Four on the fringe of the canvas
BRIAN Crouch, the most con siderable painter in the four- person exhibition, The Fringe of the Fringe, is currently concerned with gardens.
This series of works comes after a lifetime of drawing and painting since he finished art school in the 50s, a progression that has included both abstract and figurative painting, collages and a host of drawings.
All this experience has contributed to the lively semi-figurative aspects and to the colourful but carefully controlled chromatics of his current work.
What we see is mostly close-up, even when the angle of vision caught in the painting is ostensibly wider. The effect is of a close personal encounter right among the flowering greenery with its clearly shown textures, its swirling, springing forms as theplants struggle for the light against the neighbouring growth. There is all the joy of abundantly flowering gardens - almost the smell of vibrant growth as much as that of the florescence itself.
Karen Souza is a younger painter, still uncertain of what her subjects might truly be. She is poised uneasily between a weak figuration and patterning. Love offers a sketchy outline of closed lips in a well-ordered composition of patterns and slabs of dull orange and deep, textured purple. The Dance is confused by heavy, not very black line drawing.
Mark Cazalet deals with gardens too, but also with urban situations, each with a rudimentary figure or two. His sense of place is only minimally developed.
Timothy Hyman is an anecdotal painter. Me and Driver and Bus Stop give the clue to caricatured figuration of no great moment. ANYONE with an interest in what is being produced by the painters of contemporary Russia and China will find 8 + 8 a rude shock.
The Chinese contribution is mostly one of crude expressionism without (save in a single canvas, Chen Xi's Winter ) a redeeming feature. It lacks empathy, wit or much in the way of painting talent.
If these works express anything coherent it is disillusion, doubtless reflecting Chinese disillusion at large with what is happening to life in their country, still suffering after years of poverty and now experiencing philosophical bankruptcy also.
The brash, brutal view expressed with such vulgarity in the paintings makes a sad comment on both life and art in China today.
Turning to the Russians, whose talents are of a much higher order, you find a decided shift from reality (even from Socialist ''realism'') to a rekindled, centuries-old fantasy.
Here are works in the half-weird, half-fanciful manner of the 16th-century Bosch.

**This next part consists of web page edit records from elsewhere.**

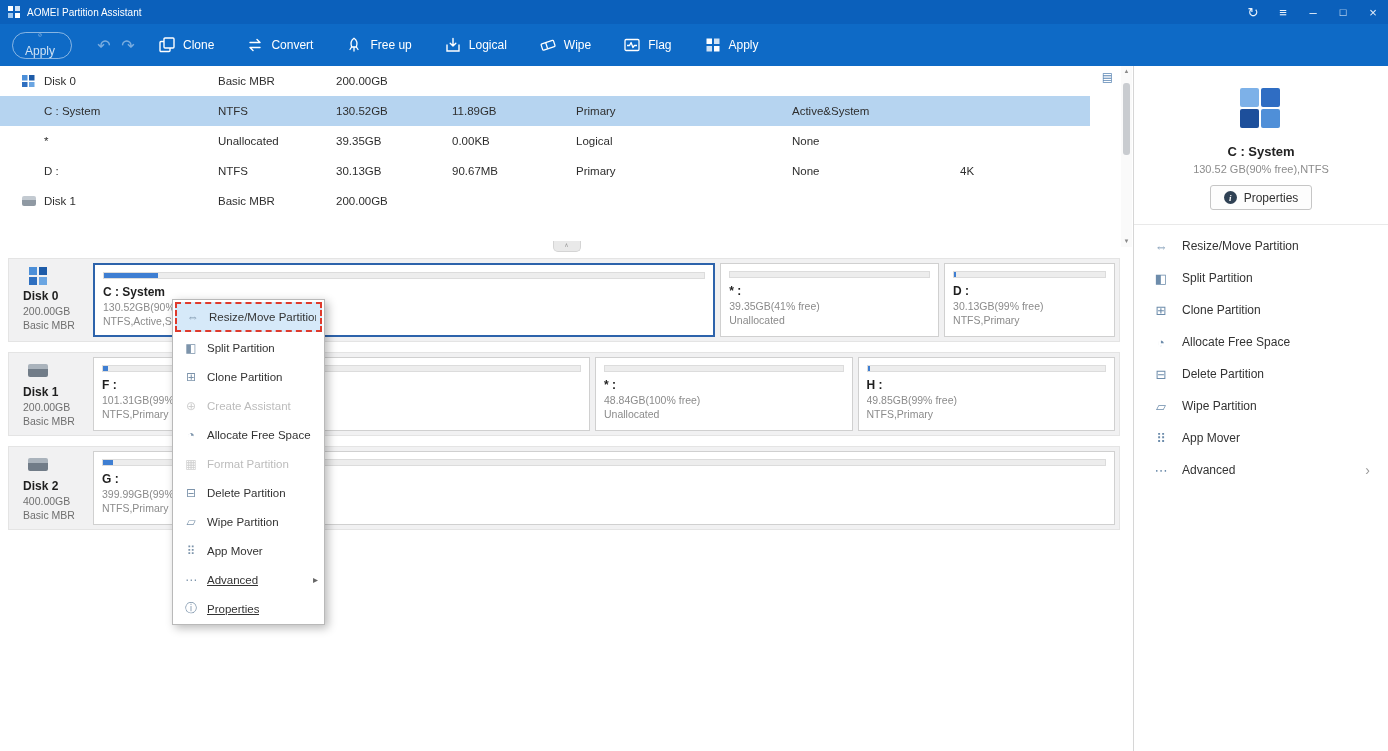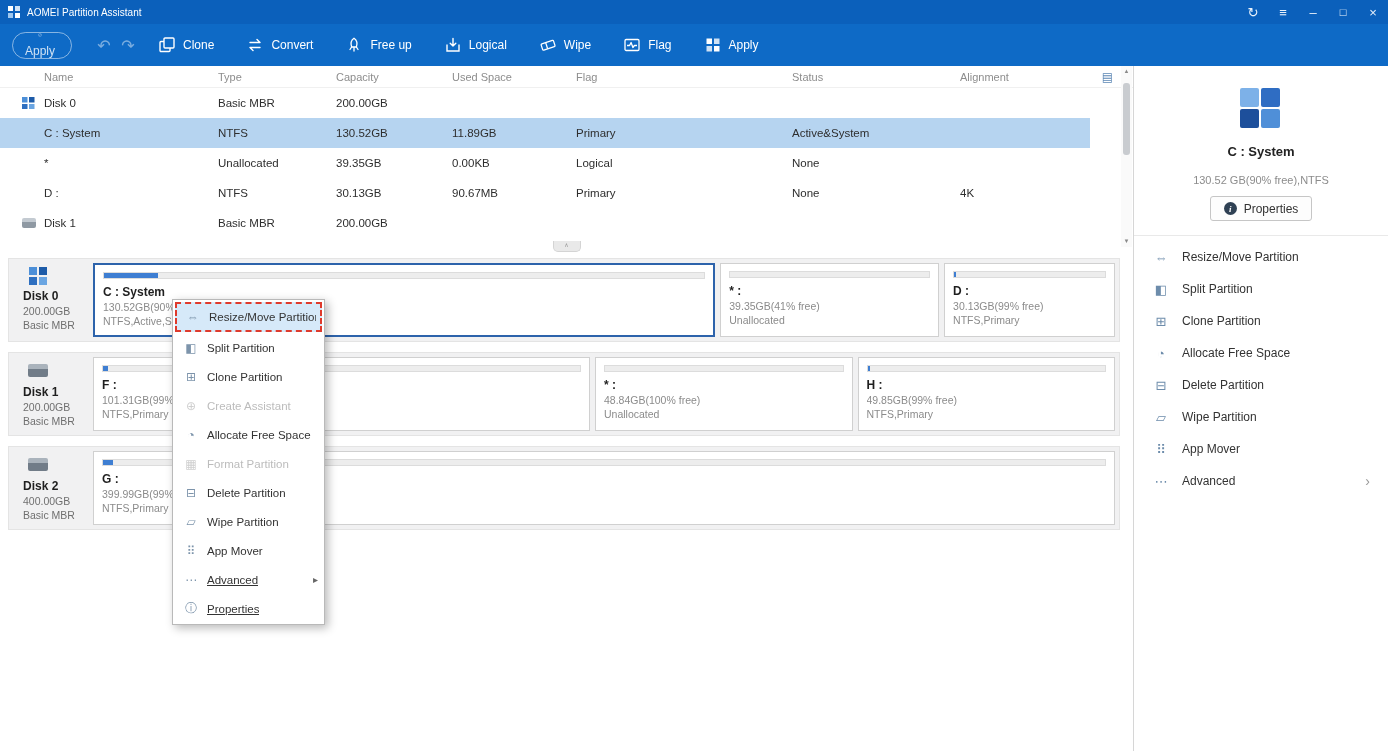--- a/index.html
+++ b/index.html
@@ -200,15 +200,6 @@
   <div class="main">
 
     <div class="table">
-      <div class="thead">
-          <span class="hcol col-name">Name</span>
-          <span class="hcol col-type">Type</span>
-          <span class="hcol col-cap">Capacity</span>
-          <span class="hcol col-used">Used Space</span>
-          <span class="hcol col-flag">Flag</span>
-          <span class="hcol col-status">Status</span>
-          <span class="hcol col-align">Alignment</span>
-        </div>
       <span class="head-cfg">▤</span>
       <div>
           <div class="trow">

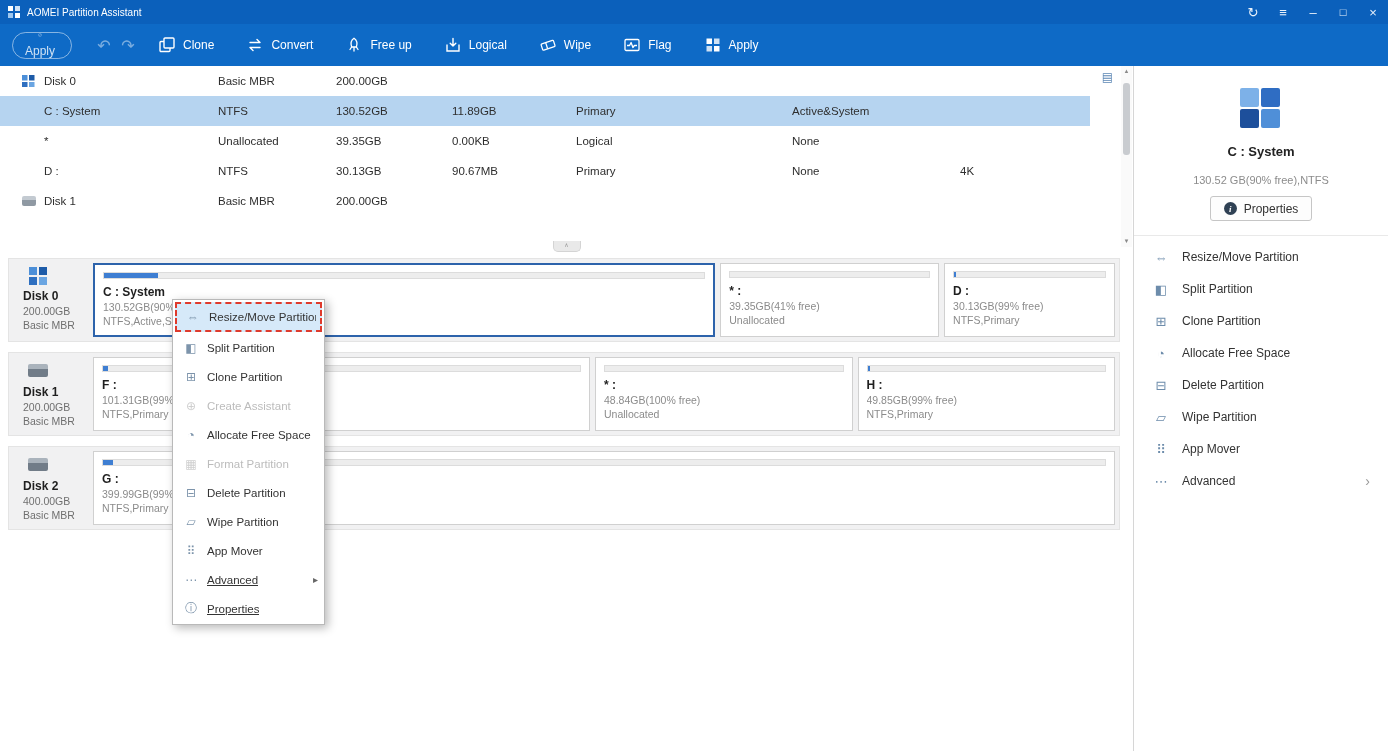--- a/index.html
+++ b/index.html
@@ -105,7 +105,7 @@
   .sel-shadow{position:absolute;left:3px;bottom:-5px;width:42px;height:9px;background:#dfe4e9;
     border-radius:50%;z-index:-1;}
   .sel-title{font-size:13px;color:#222;font-weight:bold;}
-  .sel-sub{font-size:11px;color:#8c8c8c;margin-top:15px;}
+  .sel-sub{font-size:11px;color:#8c8c8c;margin-top:4px;}
   .props-btn{display:inline-flex;align-items:center;gap:7px;margin-top:10px;height:25px;
     padding:0 13px;border:1px solid #c6c6c6;border-radius:3px;background:#fdfdfd;font-size:12px;color:#333;}
   .info-dot{width:13px;height:13px;border-radius:50%;background:#2f4154;color:#fff;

Volkov's The Place of Flights has ordinary neat-suited men swinging from a tree and others flying blissfully on nothing much but fantasy above a Russian city.
Alexander Brovin paints big canvases of a galleon at sea, its superstructure a city of Gothic spires, and of a tree whose branches end in equally Gothic cathedrals.
Alexander Gazhur, easily the best painter of the eight, offers modern icons in the style of the old famous Russians ones - with a dense text to explain what they mean.
Another work by Sergey Volkov shows a city in the form of an old-fashioned merry-go-round.
Lots of talented Russian escapism, amusing but basically confused.